Unfortunately, we live in a society, and particularly in a city, that does not value the black family. Every message directed to our youth suggests “Don’t listen to them, take the quick and easy road.” As we know, that’s a road that leads to disaster.
I’ve been blessed with two great parents, my late father, and my mother, who is actually hospitalized in Iredell County, N.C. today. Yet my fondest memories are of my grandparents, Grampa Jack on my father’s side and John William Tatum, on my mother’s side. I was actually named for him. Although he died when I was eight years old, I have almost total recall on every conversation we ever had. I remember us sitting on a swinging aluminum couch on the porch of his farm when I was five years old, telling him about my plans to become President. It was only later that I realized what it must have been like for him in 1960 to support those dreams. In 1960, no black person had even voted in North Carolina for 55 years.
I wrote my first novel, Grampa Jack’s Secret, about my other grandfather. It told our family history through nine generations all the way back to Mali in the 1400s. The literary device I used was the relationship between father, son and grandson in each chapter. That’s how important I know that relationship is.

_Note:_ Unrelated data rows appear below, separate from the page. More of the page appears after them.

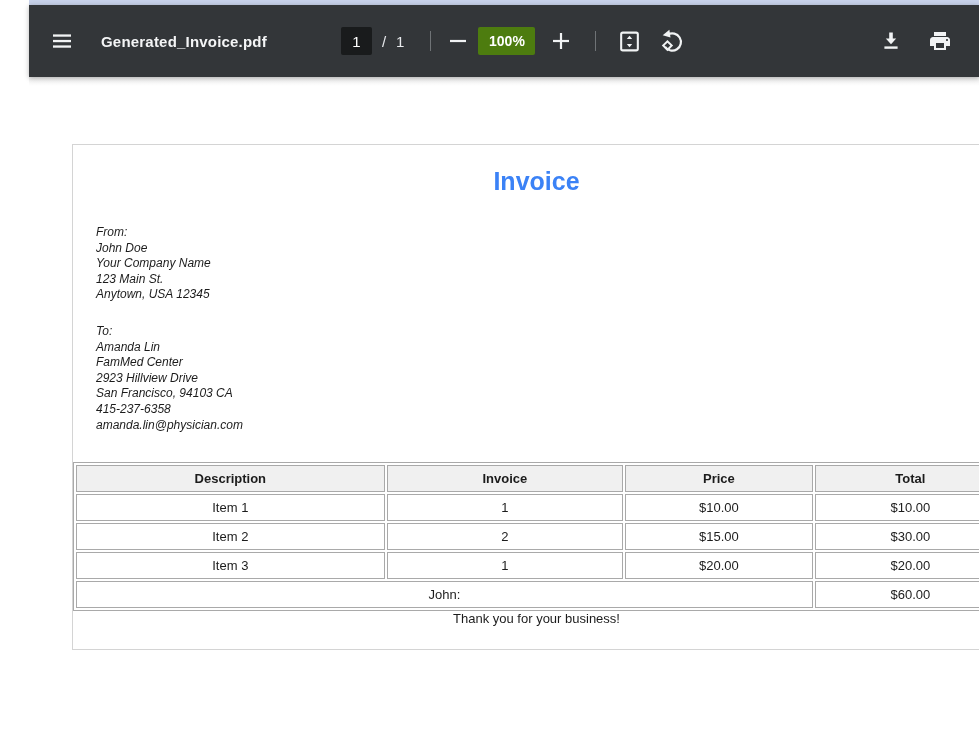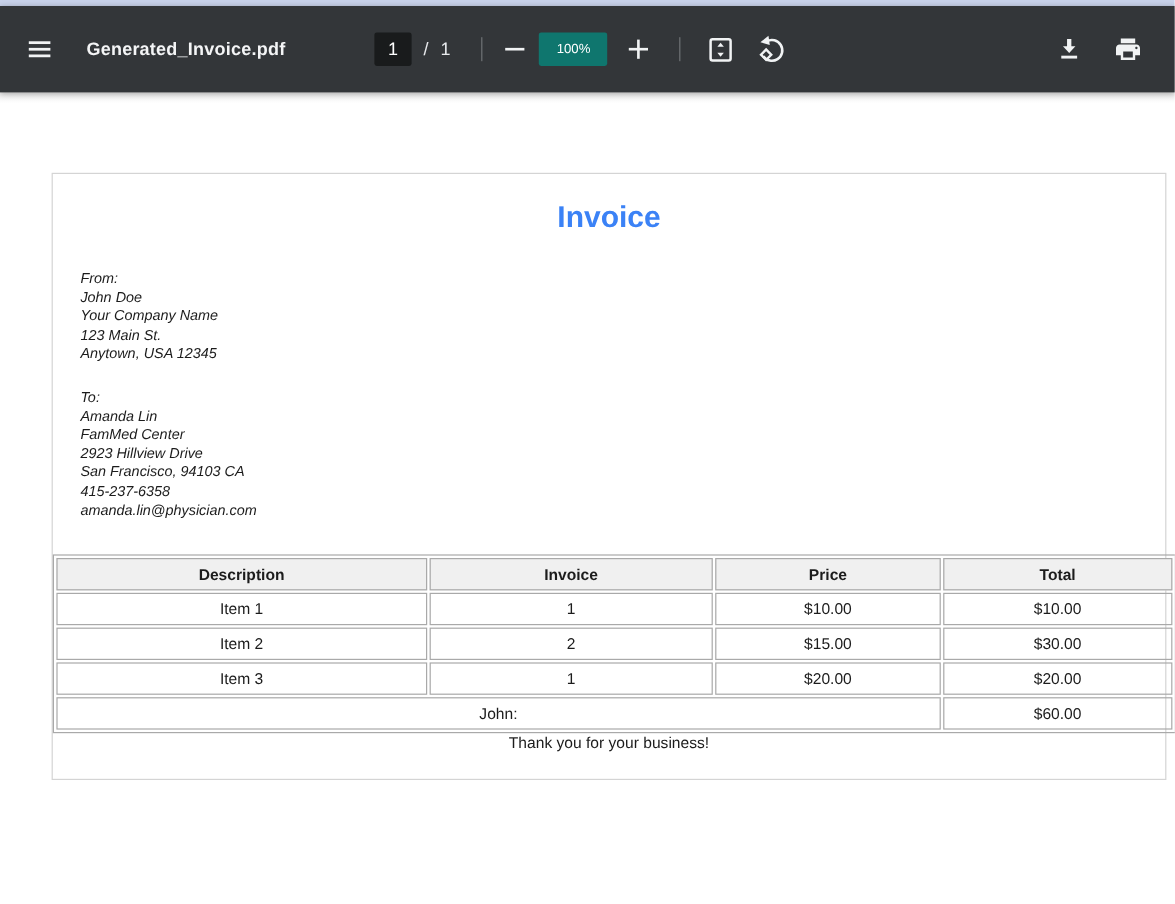"Generated_Invoice.pdf" .screen { padding-left: none -> 29px }
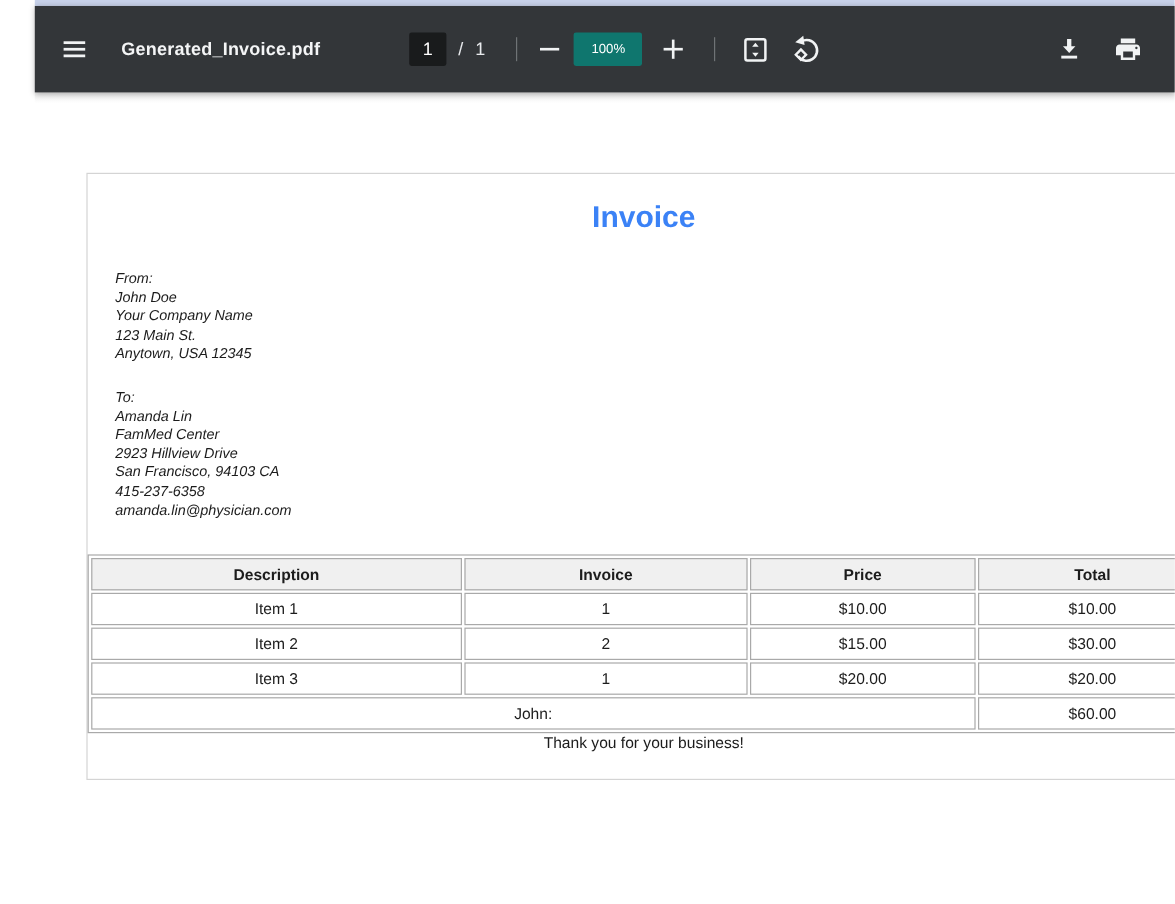"100%" .zoom-box { background: #0f766e -> #4d7c0f; font-size: 11px -> 14px; font-weight: none -> bold }
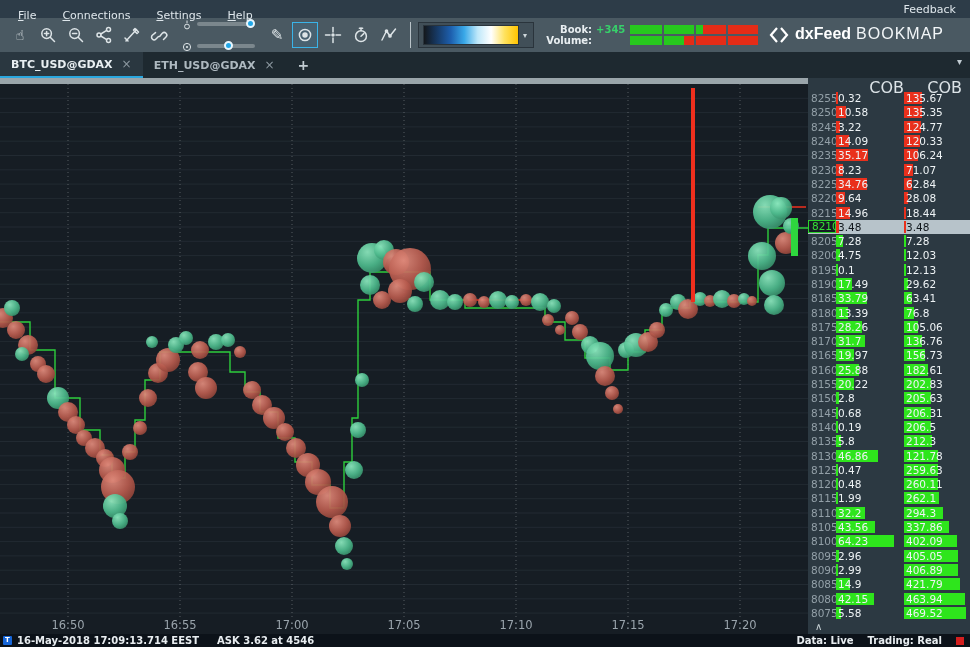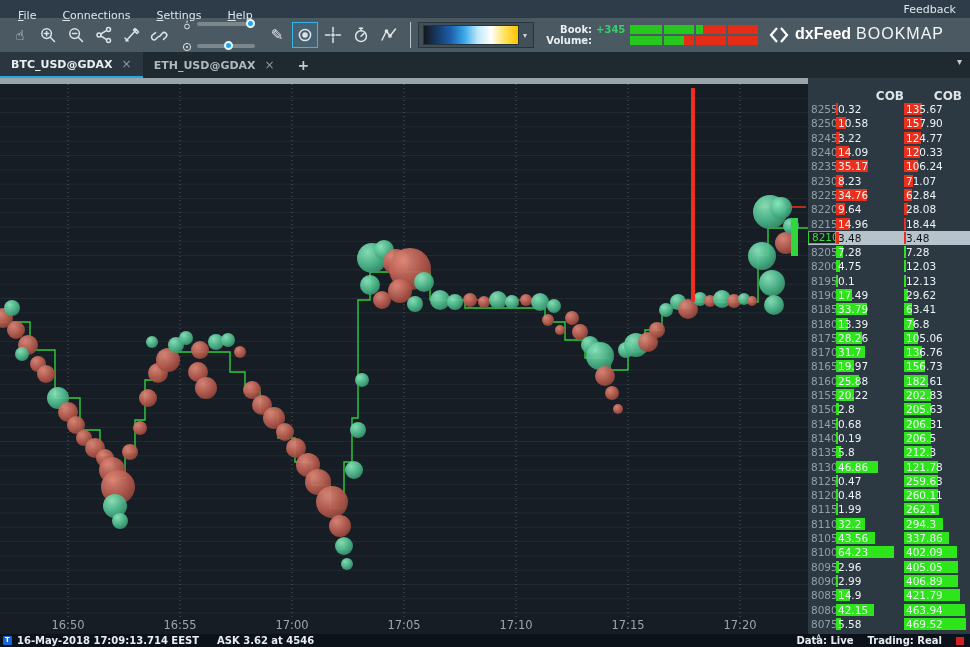"COB" .ladder-head { font-size: 12px -> 16px; font-weight: bold -> normal; margin-top: 11px -> none }
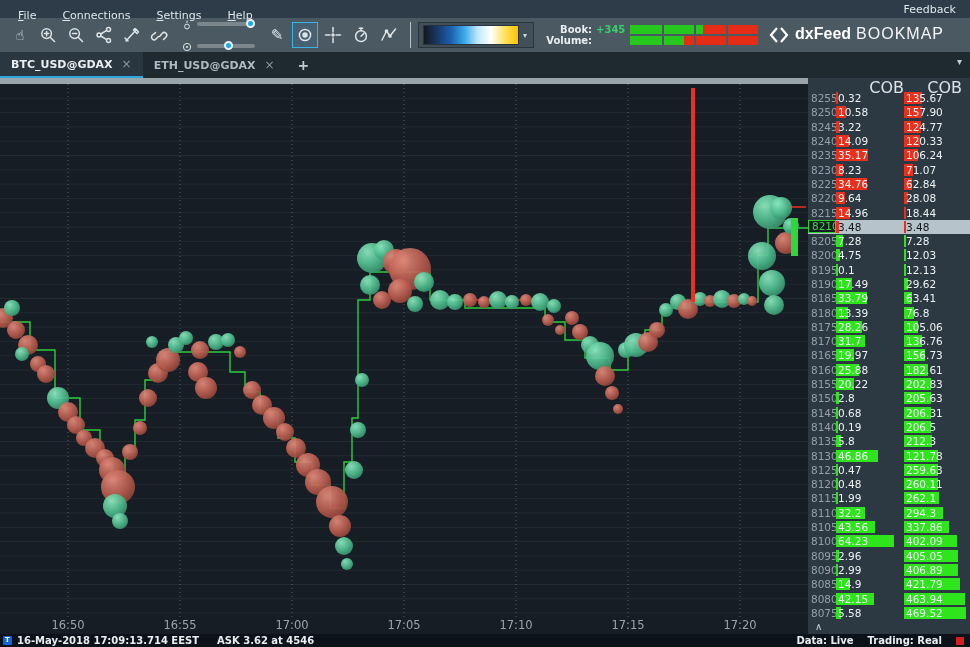"157.90" span.lval { text: 157.90 -> 135.35 }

For my own mom, I watch how my nieces and nephews and grandnieces and nephews are pretty blase about their parents, but their whole bodies light up when they see “Nanny.” When my son had a surprise 30th birthday party, we got the biggest response when his grandmother stepped out. (see picture above)
Black children today are in a crisis, here and every other major metropolis in the country. That’s why I started ReUNION: Education-Arts-Heritage, an instructional television network. We’ve designed it based on what we have learned and studied about the relationship between children and their grandparents.
In 25 years of textbook publishing and teacher training, I’ve tested over and over again an almost perfect way to have a great classroom environment. Know every child’s grandparents. Use their lives as the canvas upon which you paint lessons.
About 10 years ago, I was in a special ed classroom at Denman Middle School. I suggested to the teacher that she ask each student to find out what their oldest living relative was doing when they were 12–who was President; what they wore and what kind of music they listened to. About a week later, she called to say that she had never seen more parent engagement and it was the most successful assignment she had ever given.
Several years ago, we tested the pedagogy with a group of teenagers at Potrero Hill Apartments. Before we met any of them, I sought out and had a drink at Sam Jordan’s with the community grandmother. I told her that we wanted to show the children how to get jobs in biotechnology and health care. She was excited and said we wouldn’t have any problems at all. During the six weeks we worked with children who had not seen success anywhere else in their schooling, the only discipline we ever had to do was to drop the names of their grandparents. Their final assignment was to do an oral and multimedia presentation of their work to their family.
A lot of kids may not know their grandparents for various reasons. Some of them know them very well, because the grandparent is also filling the role of parent. Through ReUNION, we’ve designed video lessons which convey that same sense of belonging that grandparents uniquely convey.
We are working with the Dr. George P. Davis Multipurpose Senior Citizens Center to create a cookbook and community history in time for the next Black Cuisine Festival. We’re involving students from schools in the area with the project. This is the kind of exercise we’re building around the country.
The answer to what ails black children is not closing schools, locking them up in prison or sending them off to war. People who don’t understand the communities they live in are only making the problems worse. We believe that grandfathers like Oscar James, who organized HP Uniti, which is a group of Hunter Point men who act as community grandfathers, and grandmothers like Espanola Jackson, have the respect and the wisdom to lead young people in the right direction.
If you have recipes, we encourage you to participate. You can also help by encouraging the leadership of the school district to support ReUNION in our schools. We’ve asked the Superintendent’s Zone to provide it for all their classrooms and we’re reaching out to every principal in the district.
When schools are not reaching out to you, we encourage you to work with us so we can help you be visible.